09 de julho de 2026
Regional

Municípios apostam em bibliotecas para incentivar jovens a ler

Rita de Cássia Cornélio
| Tempo de leitura: 2 min

O advento da televisão, do vídeo e do computador fizeram com que muitos educadores pensassem que os livros ficariam aposentados nas prateleiras e que pouca serventia teriam na vida dos estudantes e das pessoas. Mas o livro tem a ‘poção’ mágica de ativar a nossa imaginação e nos levar a lugares desconhecidos ao mesmo tempo em que desperta nossa criatividade e resgata o romance.

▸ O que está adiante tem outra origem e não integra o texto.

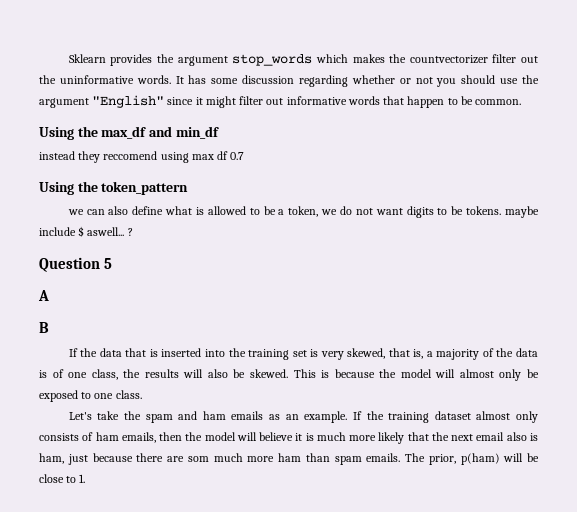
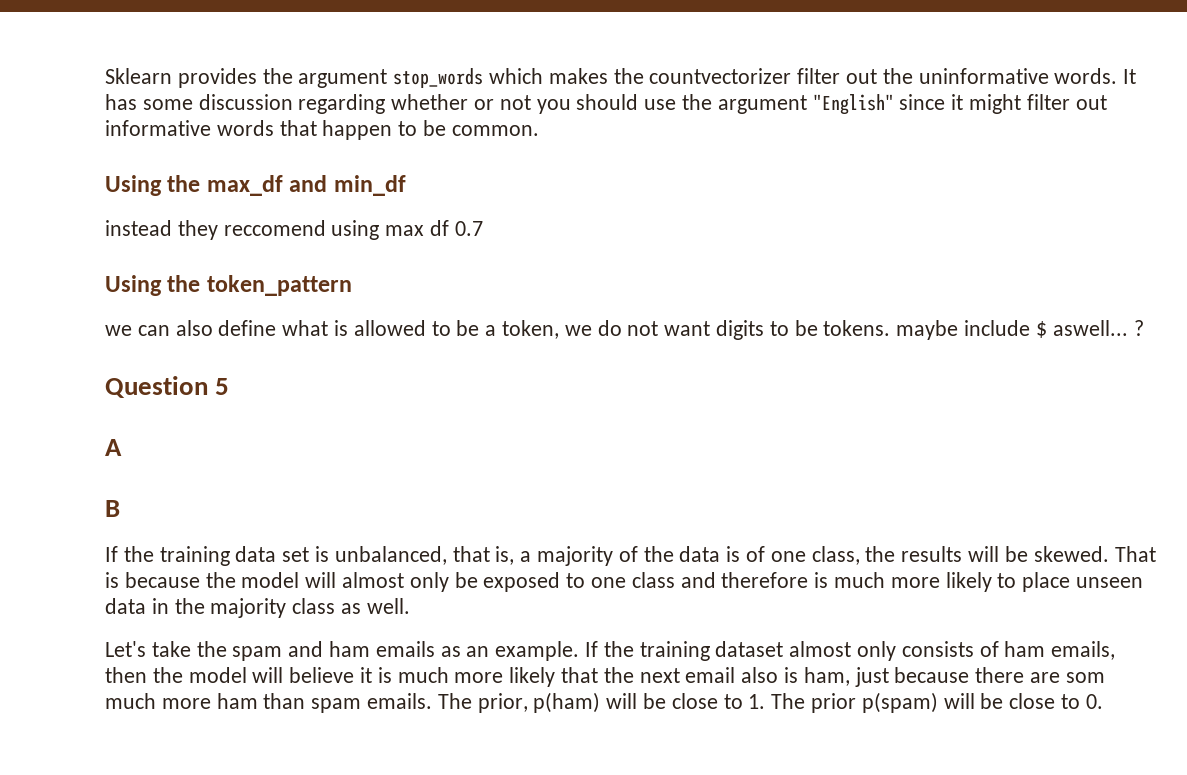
[99,348,386,360] data that is inserted into the training set is very skewed, -> [159,546,447,566] training data set is unbalanced,
[207,369,228,378] also -> (1000, 554) none
[293,369,316,378] This -> [1114,546,1156,562] That
[115,390,142,399] class. -> [631,572,1144,592] [105,598,410,618] class and therefore is much more likely to place unseen data in the majority class as well.
(86, 478) none -> [771,692,1103,713] The prior p(spam) will be close to 0.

Já na vida das crianças, o papel do livro não é muito diferente. Desperta a imaginação e a criatividade, fazendo com que fábulas, contos e histórias persistam por muito tempo na memória, especialmente se tudo o que aparece no livro está contido na realidade delas.

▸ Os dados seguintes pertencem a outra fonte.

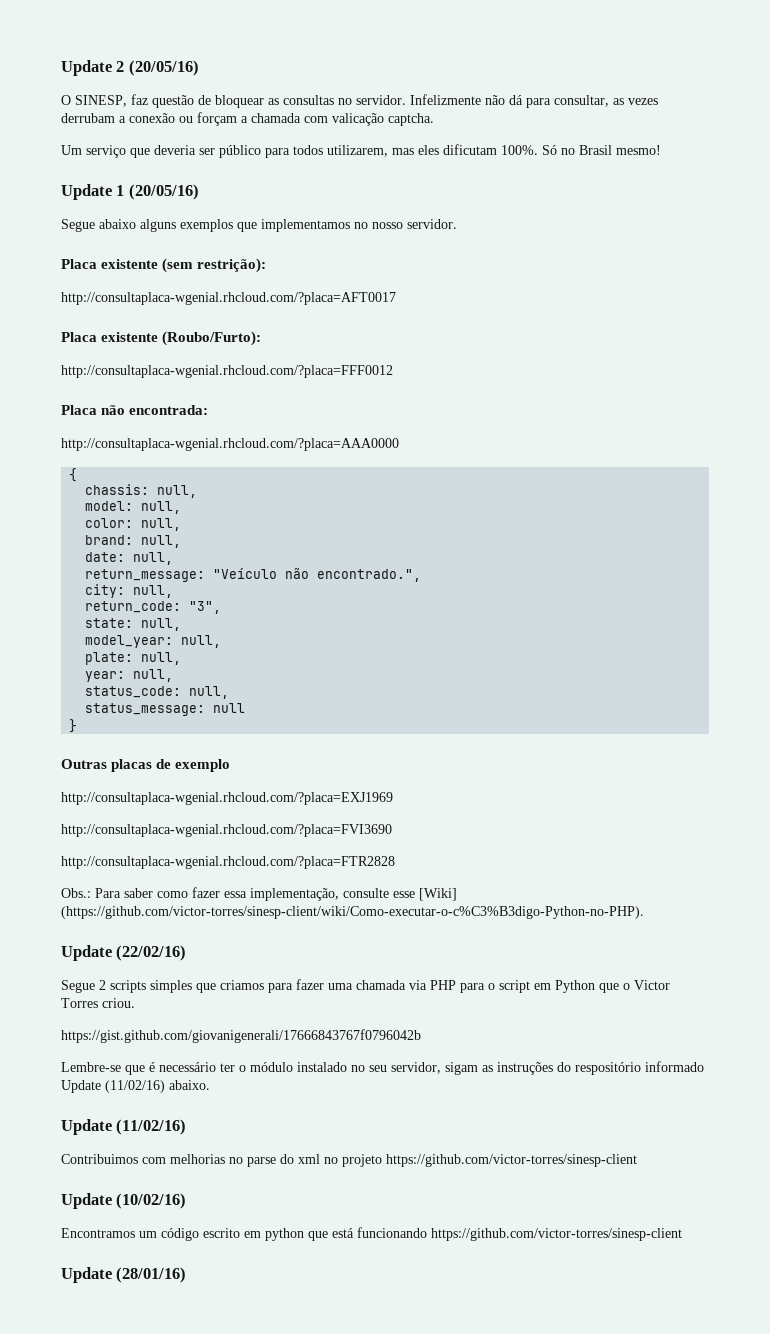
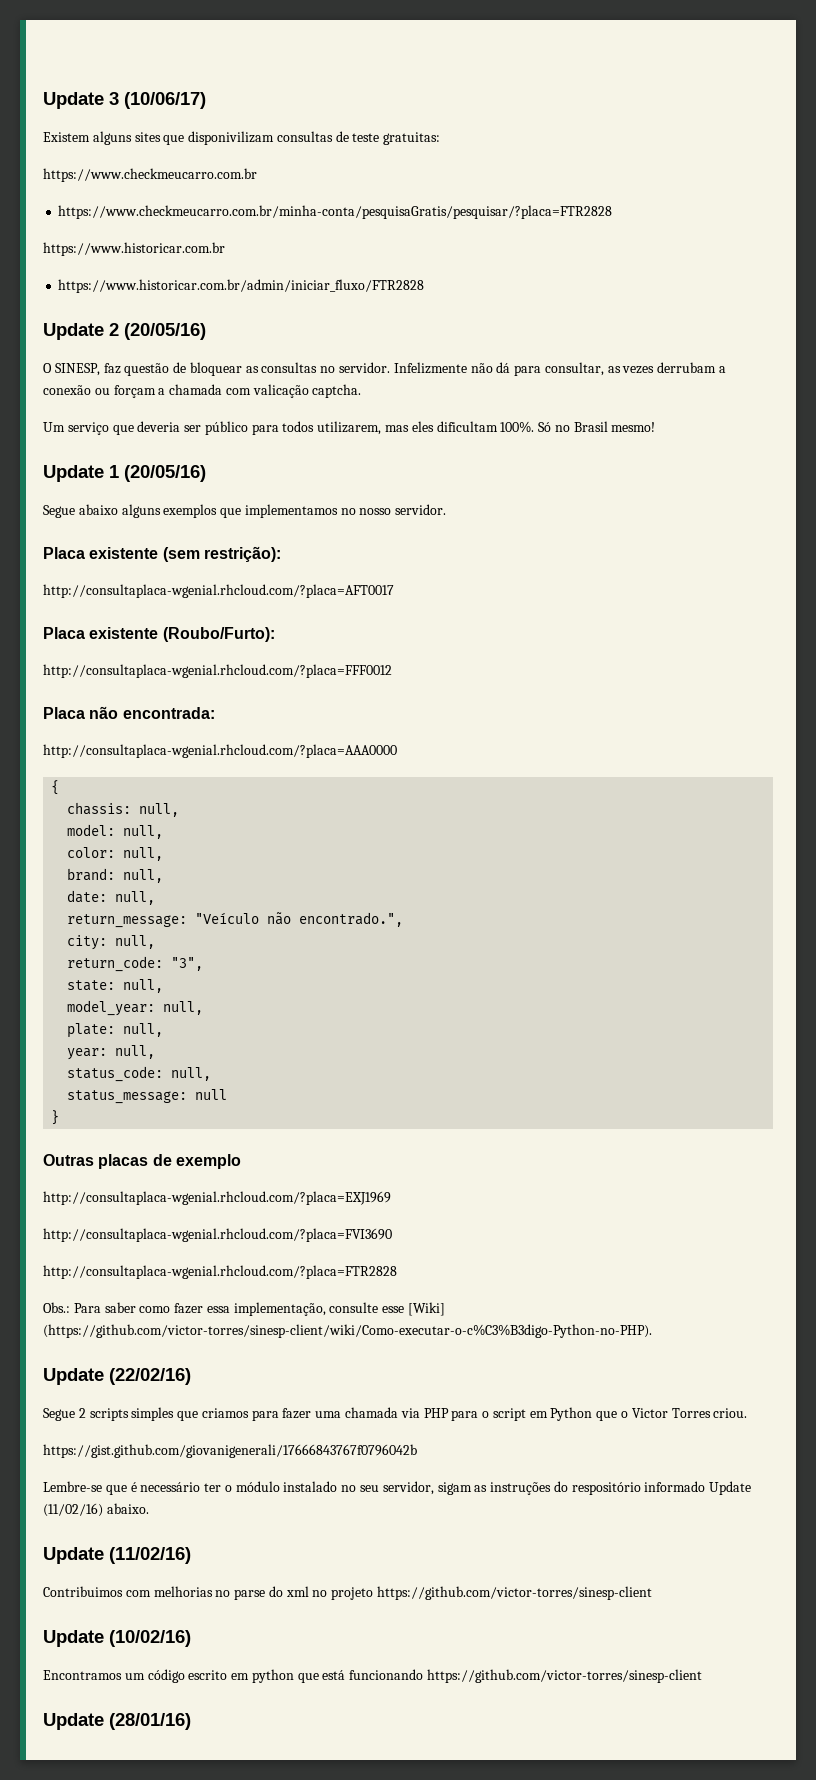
[61,60,112,76] Update -> [43,92,206,109] [43,131,441,145] [43,168,257,182] [58,205,613,219] [43,242,225,256] [58,279,425,293] [43,323,104,340] Update 3 (10/06/17) // Existem alguns sites que disponivilizam consultas de teste gratuitas: // https://www.checkmeucarro.com.br // https://www.checkmeucarro.com.br/minha-conta/pesquisaGratis/pesquisar/?placa=FTR2828 // https://www.historicar.com.br // https://www.historicar.com.br/admin/iniciar_fluxo/FTR2828 // Update
[443,144,497,155] dificutam -> [436,421,498,432] dificultam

Na região de Bauru, os municípios, através das diretorias de educação, estão incentivando a leitura, a visita às bibliotecas, o manuseio do livro já na fase infantil, para que no futuro as crianças gostem de ler e procurem conhecimento através dos diversos títulos disponíveis.

A obrigatoriedade de leitura de certas obras nas escolas públicas incrementou ainda mais os índices de leitores. Para o Ministério da Educação, o número dobrou em todo o País a partir da obrigatoriedade.

A estratégia usada na cidade de Bocaina para fazer com que a criança goste de ler é disponibilizar a biblioteca ambulante, que nada mais é do que caixas de papelão cheias de livros. As caixas ‘passeiam’ pelas sete salas de aula da escola.

Na cidade também há um biblioteca pública, onde os moradores podem emprestar livros de todos os tipos. O acervo tem 10 mil títulos e os clássicos da literatura brasileira são os mais procurados.

Em Avaí, a biblioteca municipal vai investir em literatura indígena para que os moradores das cinco aldeias fiquem ‘tentados’ a ler e conhecer um pouco mais sobre seu povo. O acervo é de 5.300 títulos.

Em Agudos, as crianças são incentivadas a criar frases relacionadas com os livros que leram. As frases viram marcador de páginas e despertam o aluno a ler mais e criar novas frases. Em todas as 11 escolas municipais há bibliotecas.

Em Jaú, os voluntários mirins organizam o empréstimo e devolução dos títulos. São eles que tiram os personagens das páginas e levam para a sala de aula. A história contada no ano passado pela Emília de Monteiro Lobato ainda está na memória dos alunos que acreditam que foi o personagem da TV quem esteve presente na biblioteca.